Some reports have compared the situation to 2003, when the severe acute respiratory syndrome (SARS) that broke out in China spread to more than two dozen countries. However, as both China's conditions and the global landscape have evolved dramatically since then, the influence of COVID-19 on the economy will be different.

A different scenario

The SARS outbreak did not seriously affect the economic growth of the Asia-Pacific or the rest of the world. In 2003, with rapid expansion of economic globalization, new technologies and rapid growth in global trade, investment and financial sectors, the global GDP growth was 2.96 percent, higher than in 2002, according to the World Bank. From 2004 to 2007, the annual GDP growth rate in the Asia-Pacific remained above 5 percent. The upsurge continued until the financial crisis erupted in the U.S in 2008.

However, things are different now. The world economy, still mired in the aftermath of the financial crisis in 2008, is further weighed down by an anti-globalization tide and lack of growth drivers. China's role as a world economic growth engine is hampered by U.S. trade protectionism and its negative impacts such as a weak external demand.

On the other hand, China's economy is stronger than before. In 2003, China's GDP accounted for 4.27 percent of the world total, and 19.3 percent of that of East Asia and the Pacific. In 2018, these figures rose to 15.84 percent and 52.46 percent respectively. In 2003, two years after acceding to the World Trade Organization, China experienced rapid industrialization and urbanization, with its GDP growing at double-digit rates.

The economic shock of SARS was limited, both for China and the Asia-Pacific. But COVID-19 might bring about bigger concussions considering that China is now at a critical transition period, endeavoring to transform its economic growth model, upgrade the economic structure and change the growth drivers. It is also facing downward pressures.

Moreover, the depth and breadth of China's participation in the Asia-Pacific value chain and economic cooperation far exceed those during the SARS period. After years of efforts, it is more engaged in international division of labor and become more important on the regional and global production chain. Many regional free trade agreements under negotiation in 2003 have now been concluded and implemented. The economic interdependency between China and regional blocs such as the Association of Southeast Asian Nations (ASEAN) has reached the highest level in history.

Besides, the China-proposed Belt and Road Initiative and China's participation in the negotiations for the Regional Comprehensive Economic Partnership (RCEP) mean economies are more entwined now and any impact on one would impact others, amplifying the epidemic's fallouts.

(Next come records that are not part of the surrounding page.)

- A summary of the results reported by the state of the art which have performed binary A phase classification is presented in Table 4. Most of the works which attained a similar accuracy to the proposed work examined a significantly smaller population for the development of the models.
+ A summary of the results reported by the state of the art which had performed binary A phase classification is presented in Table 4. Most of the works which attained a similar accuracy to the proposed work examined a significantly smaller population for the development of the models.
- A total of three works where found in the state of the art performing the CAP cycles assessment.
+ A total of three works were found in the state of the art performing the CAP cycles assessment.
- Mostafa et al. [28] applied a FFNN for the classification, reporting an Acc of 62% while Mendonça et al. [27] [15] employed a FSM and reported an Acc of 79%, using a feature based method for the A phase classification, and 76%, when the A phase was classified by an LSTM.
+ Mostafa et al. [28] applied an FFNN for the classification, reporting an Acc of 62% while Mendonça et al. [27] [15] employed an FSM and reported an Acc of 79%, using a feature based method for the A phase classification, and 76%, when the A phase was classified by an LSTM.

A shop owner sells clothes through livestreaming at a wholesale market in Haicheng, Liaoning Province in northeast China, on March 4. To minimize the risk of cross-infection, some shop owners are using livestreaming to promote products (XINHUA)

Trade fallouts

The virus containment measures taken in China, such as extension of the Lunar New Year holiday and restriction of unnecessary traveling and gathering, have already taken a toll on the economy, in particular service industries such as transportation, tourism, catering and recreation. Many small and medium-sized enterprises are struggling as consumption is restricted. Investment in manufacturing, real estate and infrastructure has also been constrained.

The negative influence of the epidemic on the Chinese economy will also be transmitted to the Asia-Pacific region. Countries and manufacturing industries such as automobile and electronics that are relatively more dependent on China for supply have been impacted by the virus in the short term.

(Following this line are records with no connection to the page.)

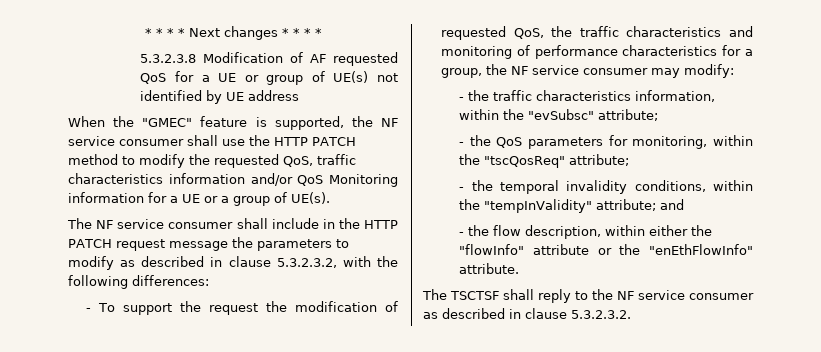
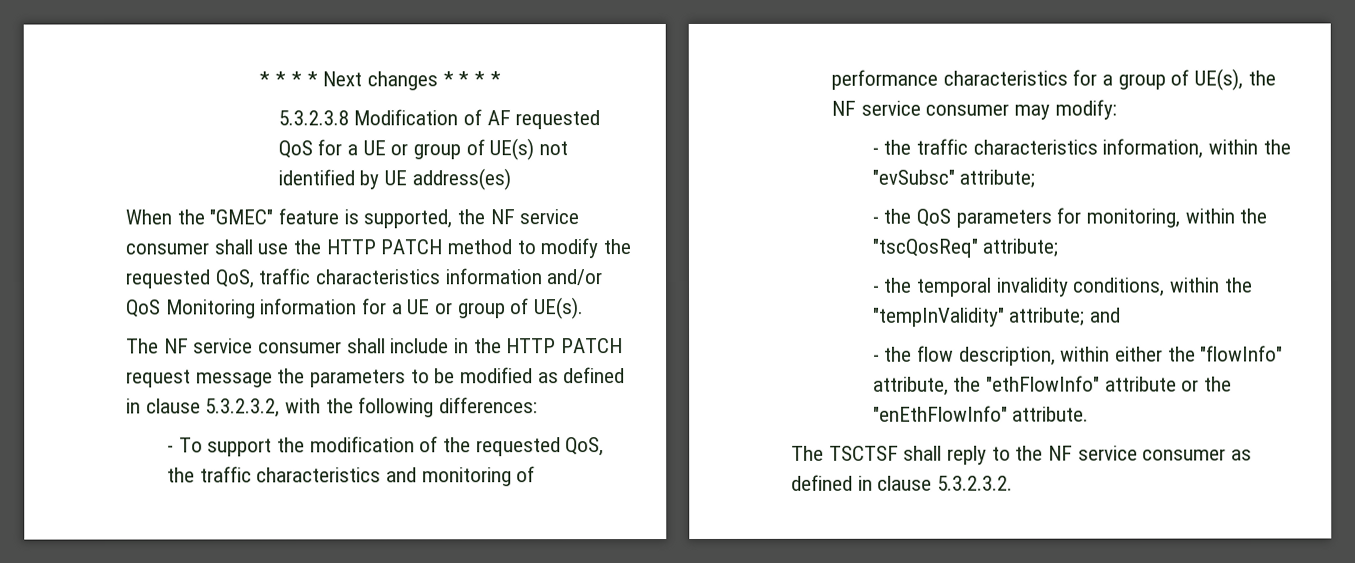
- 5.3.2.3.8 Modification of AF requested QoS for a UE or group of UE(s) not identified by UE address
+ 5.3.2.3.8 Modification of AF requested QoS for a UE or group of UE(s) not identified by UE address(es)
- When the "GMEC" feature is supported, the NF service consumer shall use the HTTP PATCH method to modify the requested QoS, traffic characteristics information and/or QoS Monitoring information for a UE or a group of UE(s).
+ When the "GMEC" feature is supported, the NF service consumer shall use the HTTP PATCH method to modify the requested QoS, traffic characteristics information and/or QoS Monitoring information for a UE or group of UE(s).
- The NF service consumer shall include in the HTTP PATCH request message the parameters to modify as described in clause 5.3.2.3.2, with the following differences:
+ The NF service consumer shall include in the HTTP PATCH request message the parameters to be modified as defined in clause 5.3.2.3.2, with the following differences:
- - To support the request the modification of requested QoS, the traffic characteristics and monitoring of performance characteristics for a group, the NF service consumer may modify:
+ - To support the modification of the requested QoS, the traffic characteristics and monitoring of performance characteristics for a group of UE(s), the NF service consumer may modify:
- - the flow description, within either the "flowInfo" attribute or the "enEthFlowInfo" attribute.
+ - the flow description, within either the "flowInfo" attribute, the "ethFlowInfo" attribute or the "enEthFlowInfo" attribute.
- The TSCTSF shall reply to the NF service consumer as described in clause 5.3.2.3.2.
+ The TSCTSF shall reply to the NF service consumer as defined in clause 5.3.2.3.2.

Take the automobile industry for example. The 11 Chinese provinces that announced a delay in work resumption, such as Hubei and Guangdong, produce two thirds of China's automobiles. The output loss in the first quarter will be over 1.7 million units if production cannot be resumed by mid-March.

Moreover, China is an important exporter of auto parts, and Japan imports over one third of its auto parts from China every year. Hubei, the epicenter of the outbreak, is a major auto part manufacturing base in China. Due to disruption in Chinese auto part production, other countries along the auto value chain, such as Japan, the Republic of Korea and the U.S., may also not be able to continue normal production due to lack of auto parts.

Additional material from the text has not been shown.